== INFORMATION ==

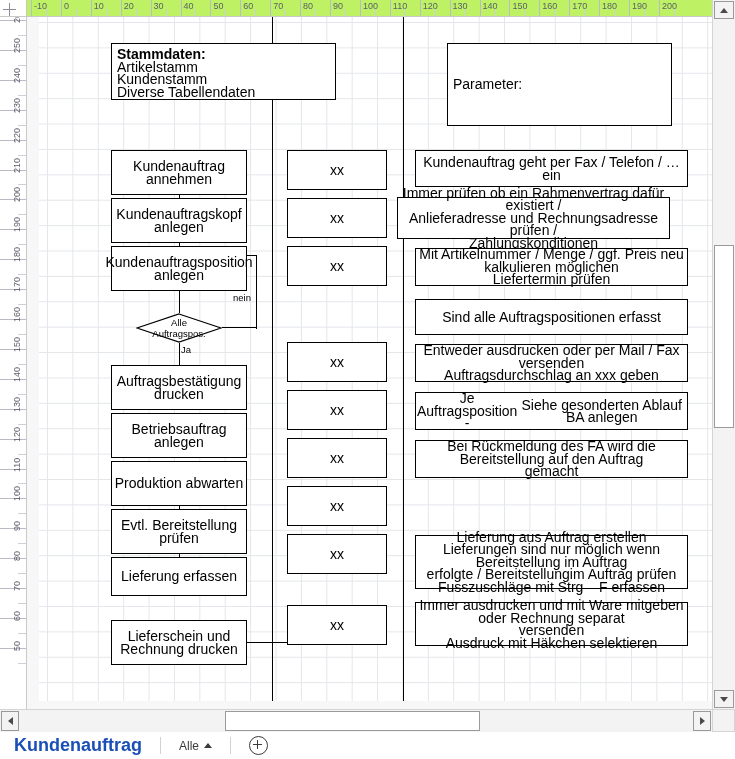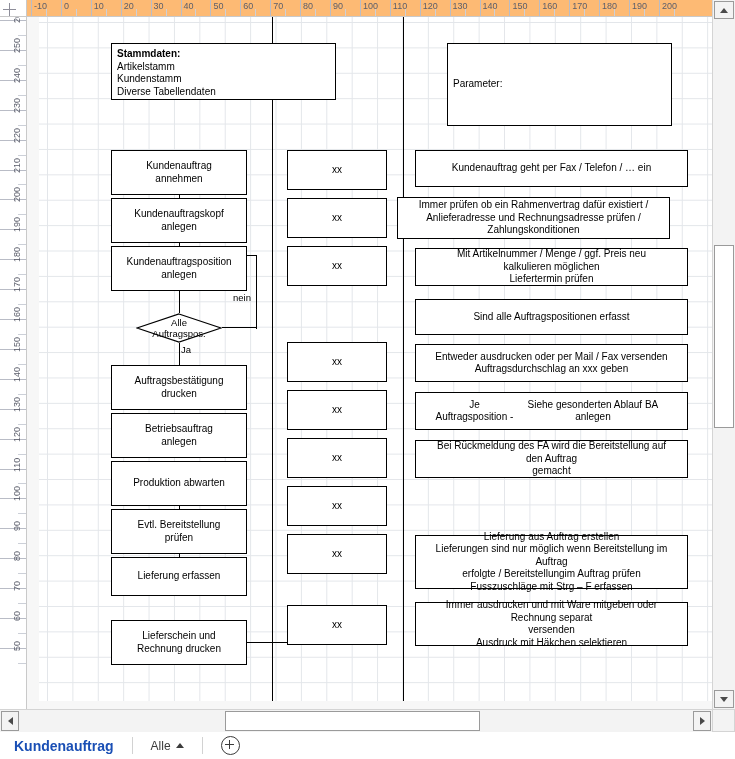--- a/index.html
+++ b/index.html
@@ -25,7 +25,7 @@
 
   .hruler{
     position:absolute;left:27px;top:0;right:23px;height:17px;
-    background:#fdba74;border-bottom:1px solid #c9c9c9;
+    background:#bef264;border-bottom:1px solid #c9c9c9;
     box-sizing:border-box;overflow:hidden;
   }
   .hruler .tick{

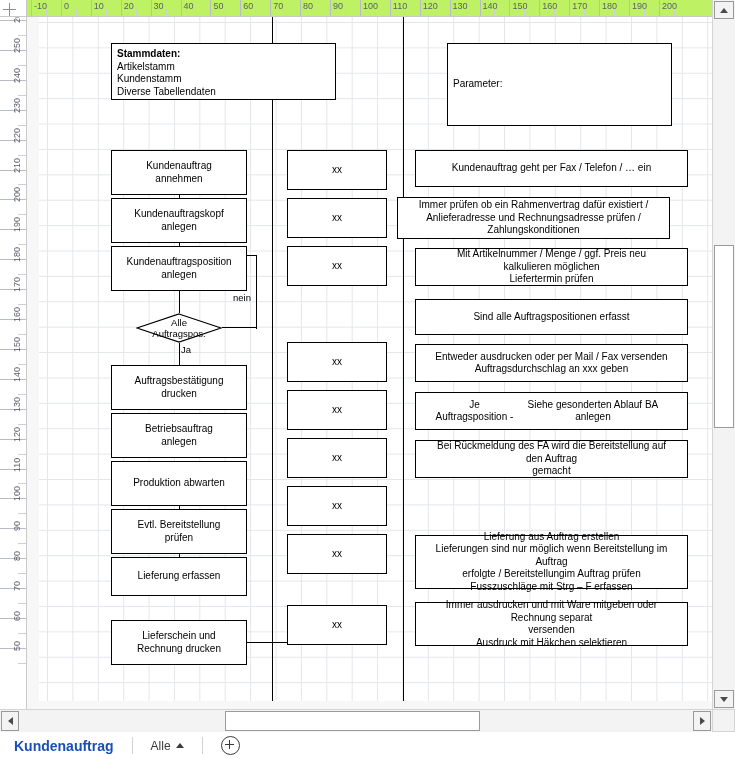--- a/index.html
+++ b/index.html
@@ -74,8 +74,8 @@
   .shape{
     position:absolute;border:1.4px solid #000;background:#fff;
     box-sizing:border-box;display:flex;align-items:center;justify-content:center;
-    text-align:center;font-size:10px;color:#000;line-height:12.5px;
-    padding:1px 17px;
+    text-align:center;font-size:14px;color:#000;line-height:12.5px;
+    padding:1px 1px;
   }
   .shape.left-align{justify-content:flex-start;text-align:left;padding-left:5px;}
   .shape.bold-first{align-items:flex-start;padding-top:3px;}

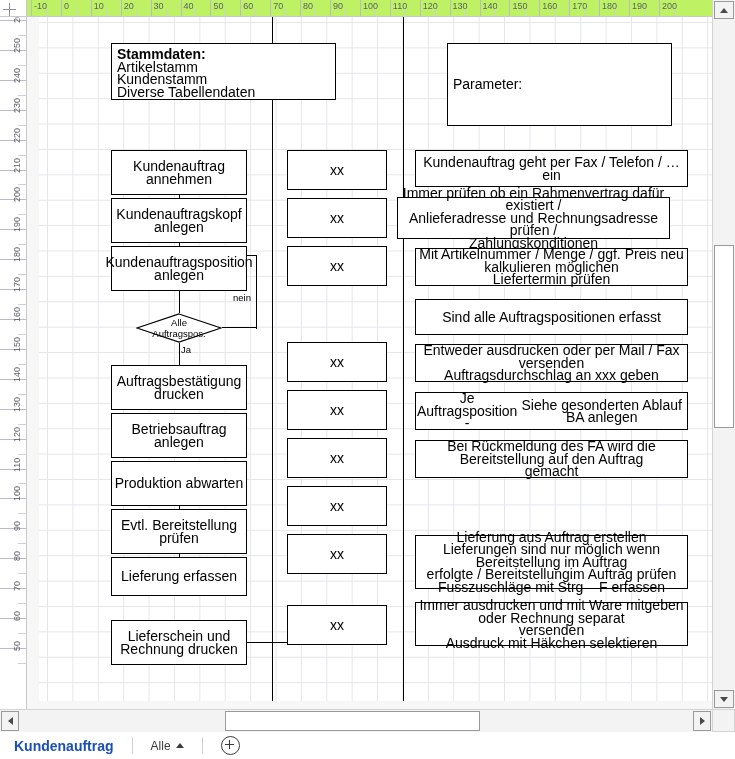--- a/index.html
+++ b/index.html
@@ -141,7 +141,7 @@
     background:#ffffff;display:flex;align-items:center;padding-left:14px;
   }
   .tab-active{
-    font-size:14px;font-weight:bold;color:#1a4fb5;cursor:pointer;
+    font-size:18px;font-weight:bold;color:#1a4fb5;cursor:pointer;
     margin-right:18px;
   }
   .tab-sep{width:1px;height:17px;background:#d2d2d2;margin-right:18px;}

== PROBLEM TO WORK ON ==
Restate the entries above word for word, keeping pictures out of the copy.

== ANSWER TO THIS PROBLEM ==
--- a/index.html
+++ b/index.html
@@ -25,7 +25,7 @@
 
   .hruler{
     position:absolute;left:27px;top:0;right:23px;height:17px;
-    background:#fdba74;border-bottom:1px solid #c9c9c9;
+    background:#bef264;border-bottom:1px solid #c9c9c9;
     box-sizing:border-box;overflow:hidden;
   }
   .hruler .tick{

--- a/index.html
+++ b/index.html
@@ -74,8 +74,8 @@
   .shape{
     position:absolute;border:1.4px solid #000;background:#fff;
     box-sizing:border-box;display:flex;align-items:center;justify-content:center;
-    text-align:center;font-size:10px;color:#000;line-height:12.5px;
-    padding:1px 17px;
+    text-align:center;font-size:14px;color:#000;line-height:12.5px;
+    padding:1px 1px;
   }
   .shape.left-align{justify-content:flex-start;text-align:left;padding-left:5px;}
   .shape.bold-first{align-items:flex-start;padding-top:3px;}

--- a/index.html
+++ b/index.html
@@ -141,7 +141,7 @@
     background:#ffffff;display:flex;align-items:center;padding-left:14px;
   }
   .tab-active{
-    font-size:14px;font-weight:bold;color:#1a4fb5;cursor:pointer;
+    font-size:18px;font-weight:bold;color:#1a4fb5;cursor:pointer;
     margin-right:18px;
   }
   .tab-sep{width:1px;height:17px;background:#d2d2d2;margin-right:18px;}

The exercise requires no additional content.